Within the data that follows, set down exactly the lines from the one containing "column name: Dec -> dec" through the one containing "Avg | Volume: -0.093 -> -0.041", both ends included.

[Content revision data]

===============

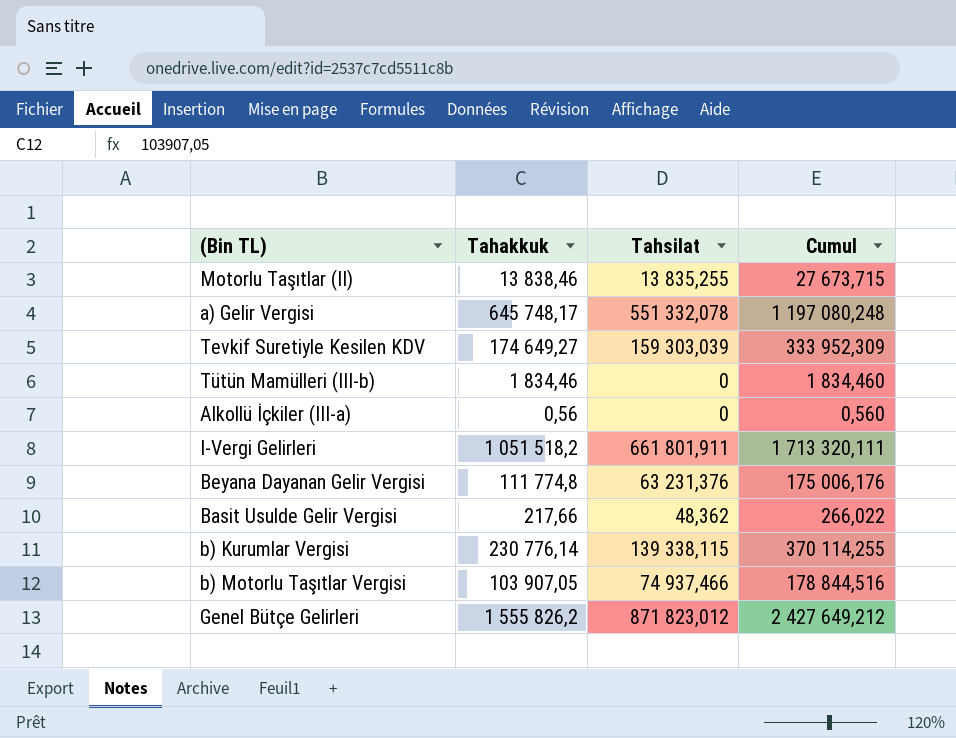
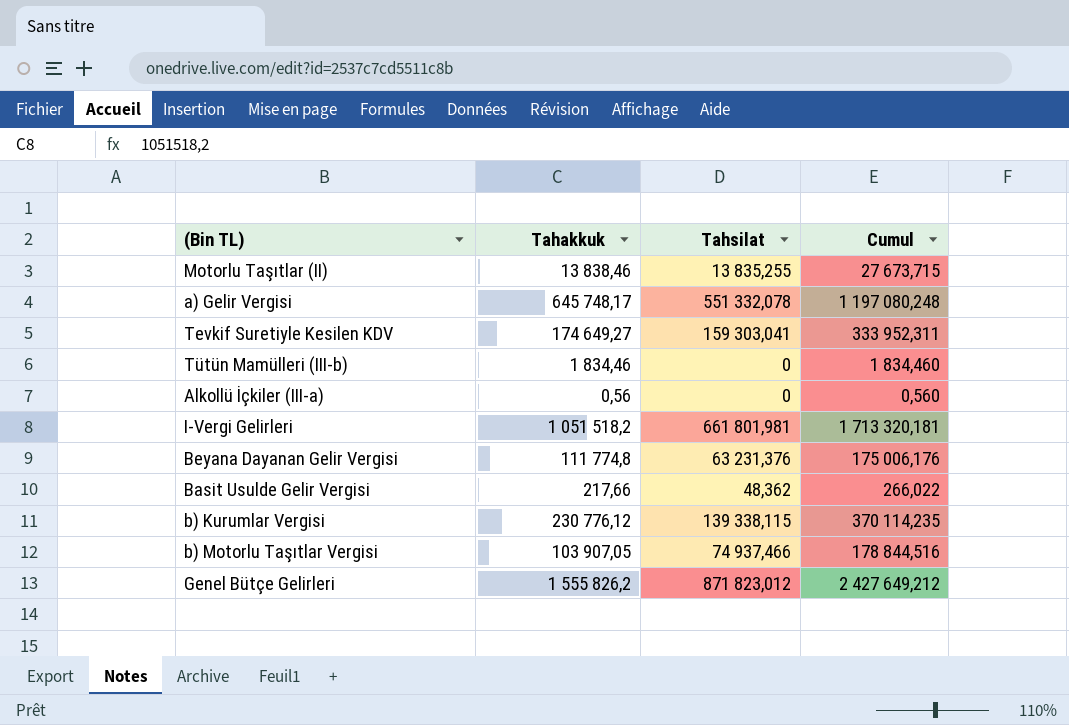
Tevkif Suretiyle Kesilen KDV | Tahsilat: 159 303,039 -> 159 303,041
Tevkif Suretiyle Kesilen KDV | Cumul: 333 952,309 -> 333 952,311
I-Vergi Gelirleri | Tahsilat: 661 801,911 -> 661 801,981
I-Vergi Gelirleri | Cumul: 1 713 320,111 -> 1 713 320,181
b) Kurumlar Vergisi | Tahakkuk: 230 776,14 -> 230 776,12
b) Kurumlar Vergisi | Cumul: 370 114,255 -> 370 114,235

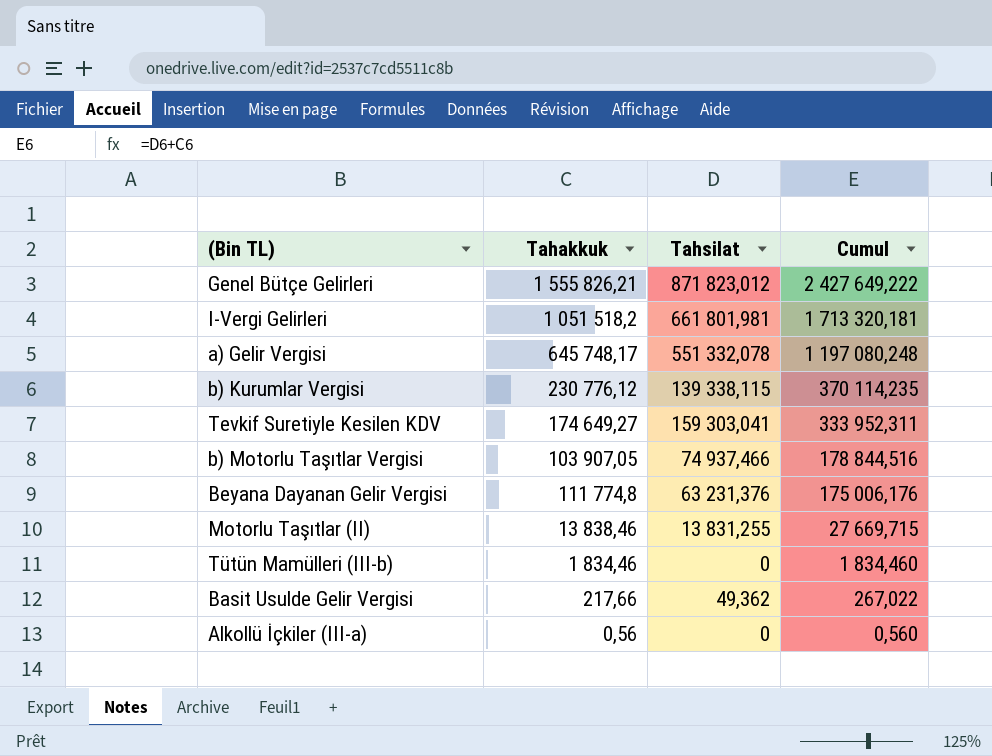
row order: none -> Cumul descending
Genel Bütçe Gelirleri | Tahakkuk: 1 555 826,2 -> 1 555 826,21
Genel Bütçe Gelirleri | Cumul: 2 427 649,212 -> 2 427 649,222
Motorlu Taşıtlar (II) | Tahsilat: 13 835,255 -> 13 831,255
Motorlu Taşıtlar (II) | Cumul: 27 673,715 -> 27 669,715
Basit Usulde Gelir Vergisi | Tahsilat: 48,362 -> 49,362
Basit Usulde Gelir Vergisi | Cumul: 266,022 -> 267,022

===============

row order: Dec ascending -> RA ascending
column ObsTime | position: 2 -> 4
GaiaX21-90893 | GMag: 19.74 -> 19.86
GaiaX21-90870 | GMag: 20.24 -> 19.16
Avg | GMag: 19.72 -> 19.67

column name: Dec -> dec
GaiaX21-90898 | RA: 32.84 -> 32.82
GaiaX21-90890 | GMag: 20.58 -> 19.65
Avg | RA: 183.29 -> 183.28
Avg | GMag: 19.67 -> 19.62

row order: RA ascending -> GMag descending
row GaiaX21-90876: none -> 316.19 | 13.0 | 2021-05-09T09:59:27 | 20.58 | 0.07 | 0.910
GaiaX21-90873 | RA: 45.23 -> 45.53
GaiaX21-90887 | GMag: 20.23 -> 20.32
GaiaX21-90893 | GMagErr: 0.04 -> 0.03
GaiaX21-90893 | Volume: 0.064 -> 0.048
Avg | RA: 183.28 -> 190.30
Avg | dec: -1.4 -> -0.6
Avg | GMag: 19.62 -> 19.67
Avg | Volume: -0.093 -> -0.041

===============

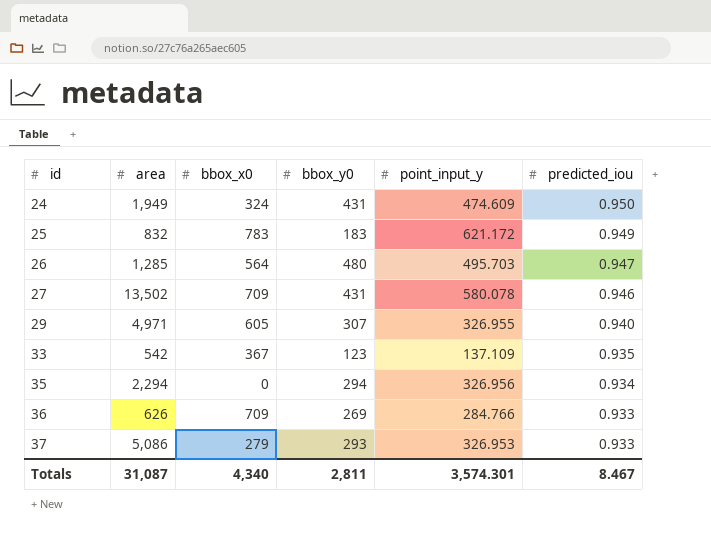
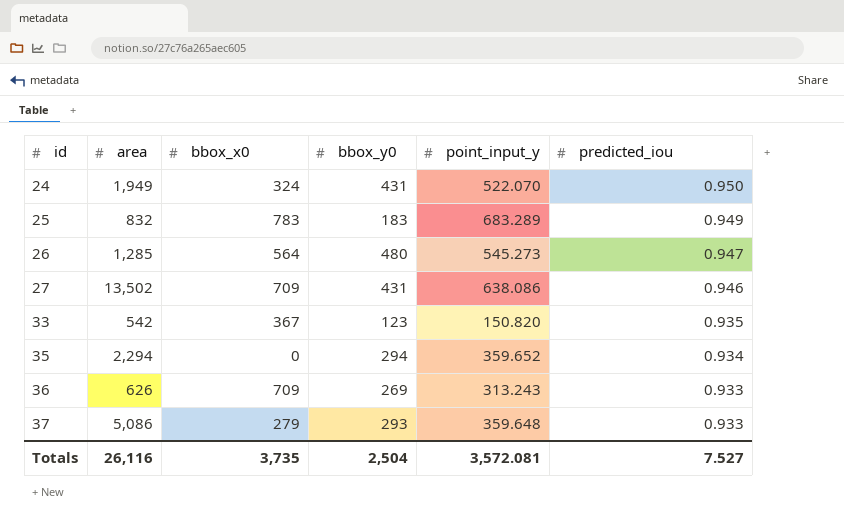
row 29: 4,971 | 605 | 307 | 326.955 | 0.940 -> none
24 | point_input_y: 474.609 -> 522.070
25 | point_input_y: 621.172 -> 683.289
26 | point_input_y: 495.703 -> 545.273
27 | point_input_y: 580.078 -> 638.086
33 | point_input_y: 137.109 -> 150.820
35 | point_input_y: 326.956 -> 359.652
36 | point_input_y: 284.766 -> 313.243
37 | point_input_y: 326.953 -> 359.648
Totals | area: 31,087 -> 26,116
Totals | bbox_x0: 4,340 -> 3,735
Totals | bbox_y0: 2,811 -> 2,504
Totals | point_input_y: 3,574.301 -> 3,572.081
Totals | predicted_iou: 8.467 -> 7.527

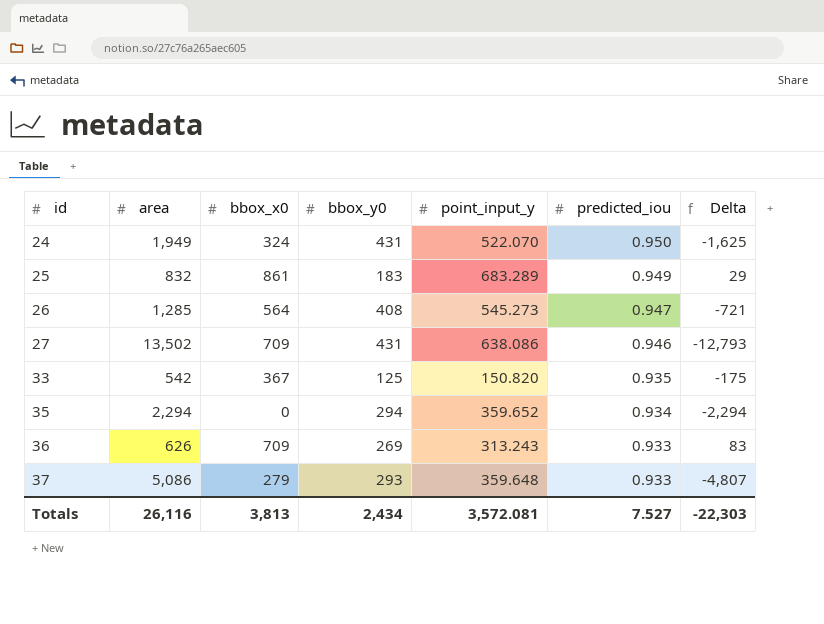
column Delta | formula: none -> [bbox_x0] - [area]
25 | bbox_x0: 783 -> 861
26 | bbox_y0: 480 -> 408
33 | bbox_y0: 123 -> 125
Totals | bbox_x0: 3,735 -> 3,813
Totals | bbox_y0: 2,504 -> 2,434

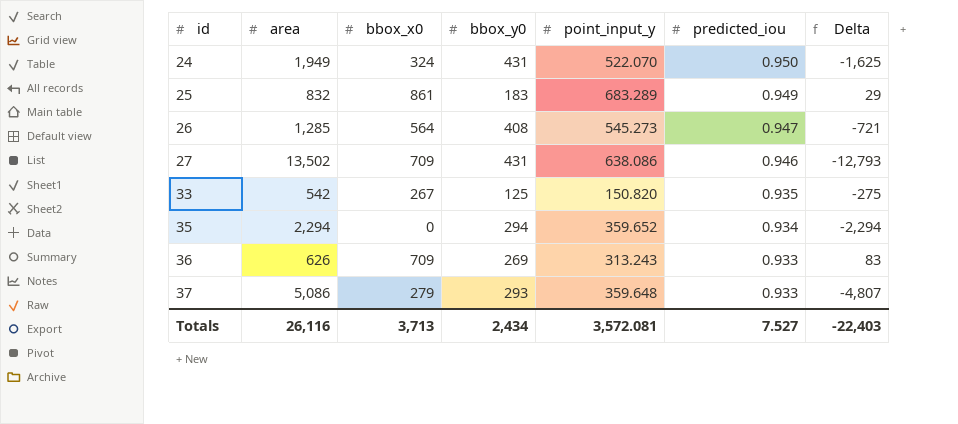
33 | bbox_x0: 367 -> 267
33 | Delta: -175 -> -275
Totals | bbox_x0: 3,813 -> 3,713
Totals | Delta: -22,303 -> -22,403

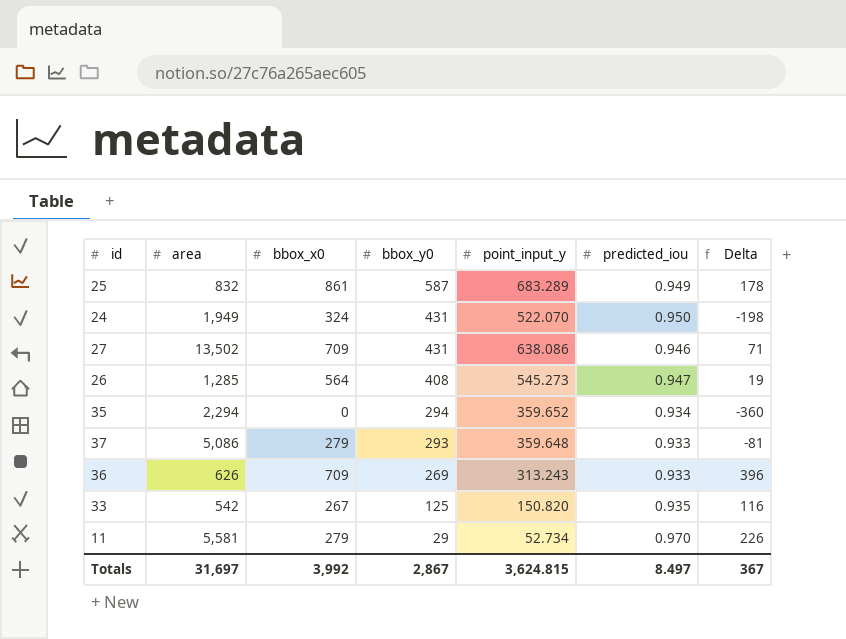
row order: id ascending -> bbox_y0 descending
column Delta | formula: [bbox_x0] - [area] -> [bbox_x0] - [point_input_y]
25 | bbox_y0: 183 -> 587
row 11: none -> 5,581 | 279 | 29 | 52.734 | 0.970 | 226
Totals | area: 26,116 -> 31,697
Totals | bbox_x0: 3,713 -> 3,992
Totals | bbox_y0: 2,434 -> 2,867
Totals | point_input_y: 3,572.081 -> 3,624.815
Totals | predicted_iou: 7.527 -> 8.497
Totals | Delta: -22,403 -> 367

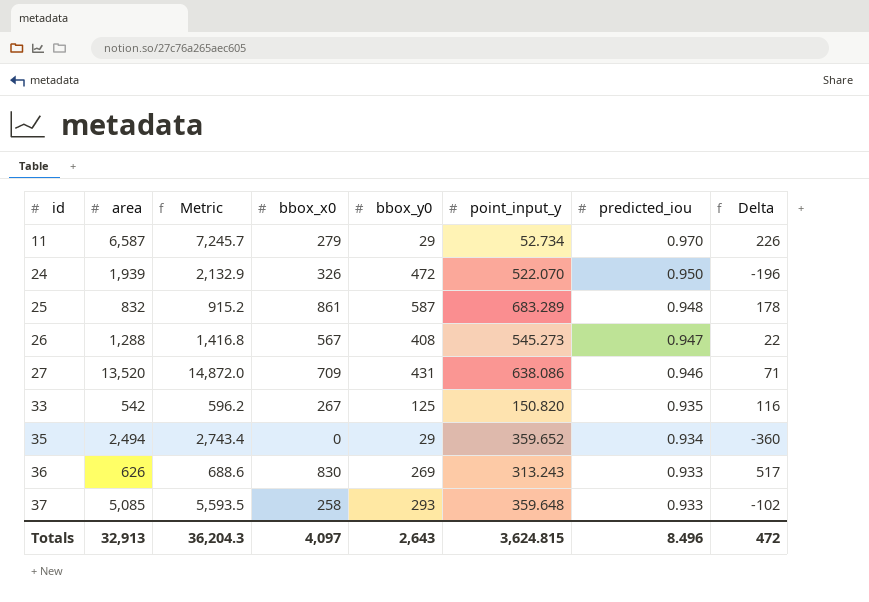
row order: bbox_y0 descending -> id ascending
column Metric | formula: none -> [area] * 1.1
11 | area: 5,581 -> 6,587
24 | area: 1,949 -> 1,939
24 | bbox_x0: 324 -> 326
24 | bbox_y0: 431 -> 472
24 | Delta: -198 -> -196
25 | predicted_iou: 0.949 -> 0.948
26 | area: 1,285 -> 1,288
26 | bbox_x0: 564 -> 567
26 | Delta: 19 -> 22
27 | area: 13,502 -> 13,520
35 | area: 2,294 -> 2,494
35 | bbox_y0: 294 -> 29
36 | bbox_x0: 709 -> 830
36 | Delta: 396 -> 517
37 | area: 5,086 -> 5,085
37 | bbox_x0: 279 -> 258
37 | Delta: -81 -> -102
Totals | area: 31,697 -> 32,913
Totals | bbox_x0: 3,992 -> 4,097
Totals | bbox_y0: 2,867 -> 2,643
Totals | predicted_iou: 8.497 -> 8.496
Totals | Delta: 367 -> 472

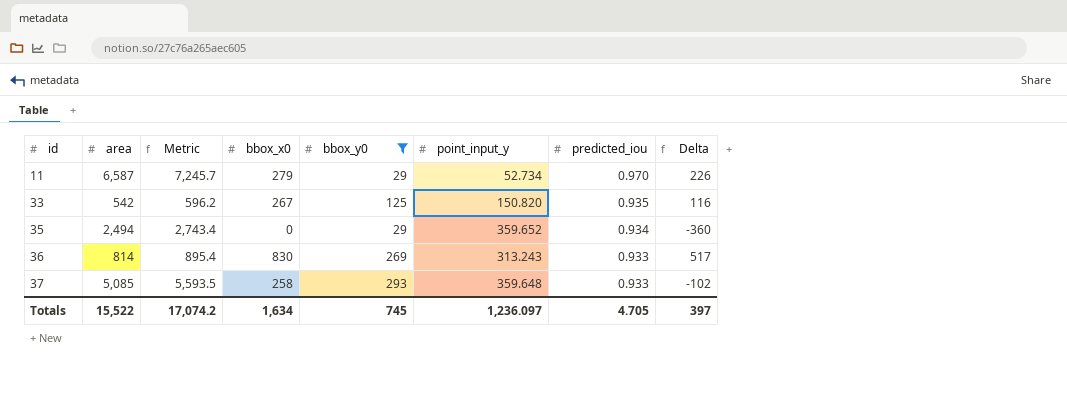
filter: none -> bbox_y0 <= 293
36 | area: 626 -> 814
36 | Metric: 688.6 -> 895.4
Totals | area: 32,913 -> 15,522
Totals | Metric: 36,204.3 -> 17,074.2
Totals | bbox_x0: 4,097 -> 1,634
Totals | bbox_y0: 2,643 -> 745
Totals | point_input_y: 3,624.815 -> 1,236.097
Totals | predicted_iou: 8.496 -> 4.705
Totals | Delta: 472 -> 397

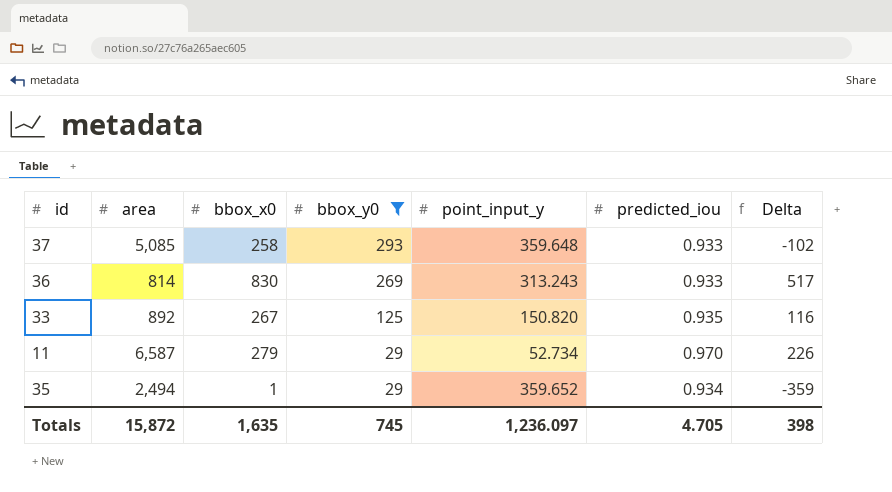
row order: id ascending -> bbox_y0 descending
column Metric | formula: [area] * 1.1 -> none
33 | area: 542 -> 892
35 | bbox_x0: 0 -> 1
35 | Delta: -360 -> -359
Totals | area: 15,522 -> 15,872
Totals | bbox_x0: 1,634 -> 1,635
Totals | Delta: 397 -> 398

===============

Result:
column name: Dec -> dec
GaiaX21-90898 | RA: 32.84 -> 32.82
GaiaX21-90890 | GMag: 20.58 -> 19.65
Avg | RA: 183.29 -> 183.28
Avg | GMag: 19.67 -> 19.62

row order: RA ascending -> GMag descending
row GaiaX21-90876: none -> 316.19 | 13.0 | 2021-05-09T09:59:27 | 20.58 | 0.07 | 0.910
GaiaX21-90873 | RA: 45.23 -> 45.53
GaiaX21-90887 | GMag: 20.23 -> 20.32
GaiaX21-90893 | GMagErr: 0.04 -> 0.03
GaiaX21-90893 | Volume: 0.064 -> 0.048
Avg | RA: 183.28 -> 190.30
Avg | dec: -1.4 -> -0.6
Avg | GMag: 19.62 -> 19.67
Avg | Volume: -0.093 -> -0.041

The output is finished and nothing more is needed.